▸ Work item:
Scan the listing below for the word "legend" and copy every line that has it.

▸ Records:

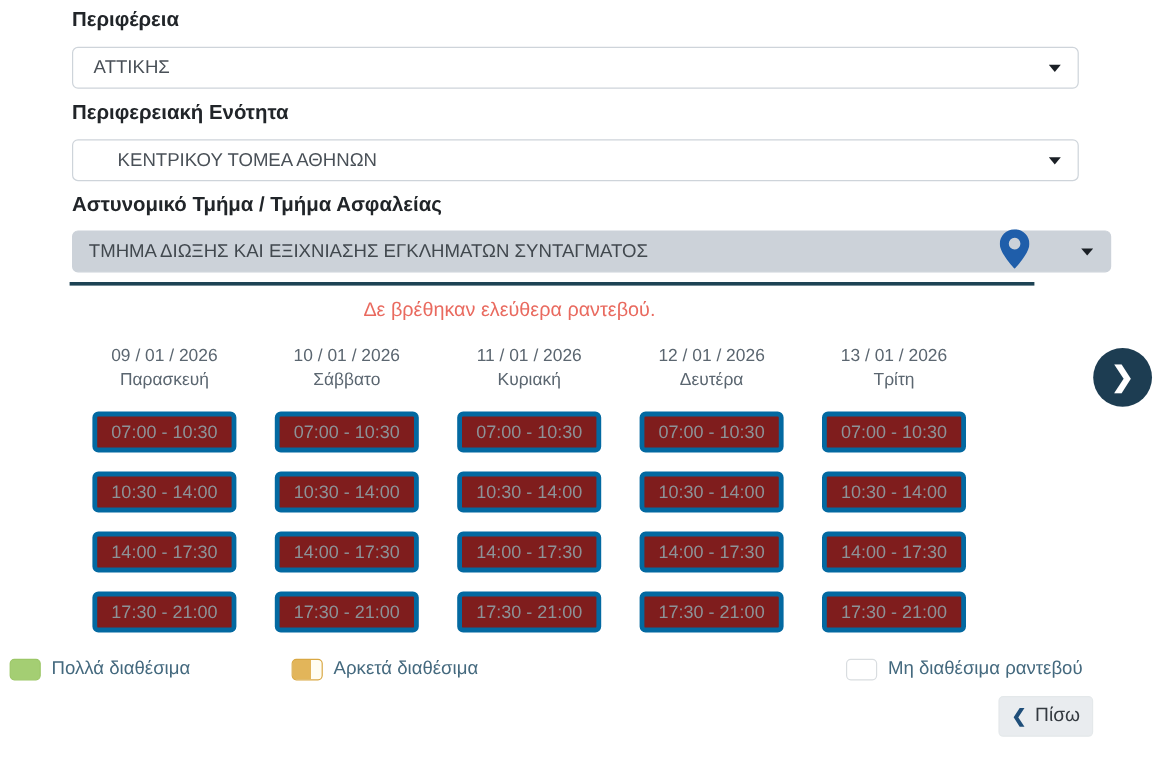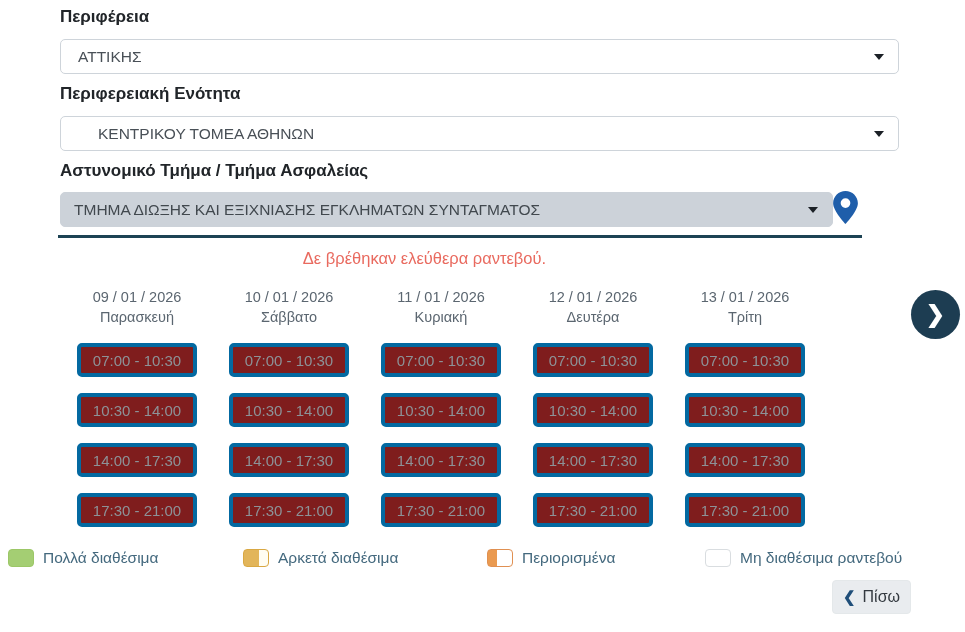--- a/index.html
+++ b/index.html
@@ -26,7 +26,7 @@
   .sel-region { top: 39px; }
   .sel-unit { top: 116px; padding-left: 37px; }
   .sel-dept {
-    top: 192px; width: 773px;
+    top: 192px; width: 866px;
     background: #ccd2d9; border-color: #ccd2d9; color: #41484e;
     border-radius: 5px;
     padding-left: 13px;

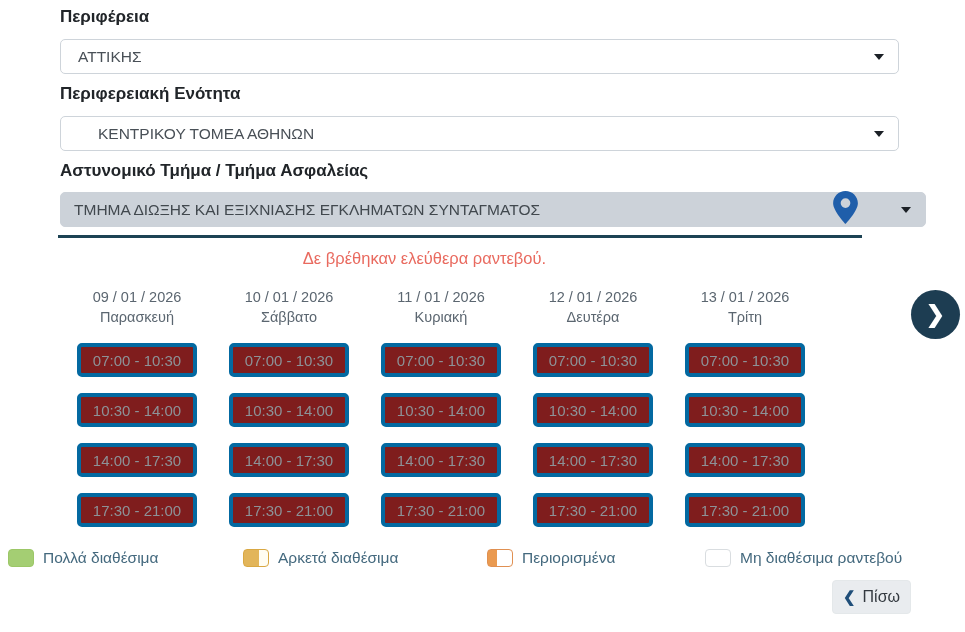--- a/index.html
+++ b/index.html
@@ -193,10 +193,6 @@
       <span class="swatch swatch-high"></span>
       <span>Αρκετά διαθέσιμα</span>
     </div>
-    <div class="legend-item li-2">
-      <span class="swatch swatch-low"></span>
-      <span>Περιορισμένα</span>
-    </div>
     <div class="legend-item li-3">
       <span class="swatch swatch-empty"></span>
       <span>Μη διαθέσιμα ραντεβού</span>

▸ Result for this task:
-    <div class="legend-item li-2">
     <div class="legend-item li-3">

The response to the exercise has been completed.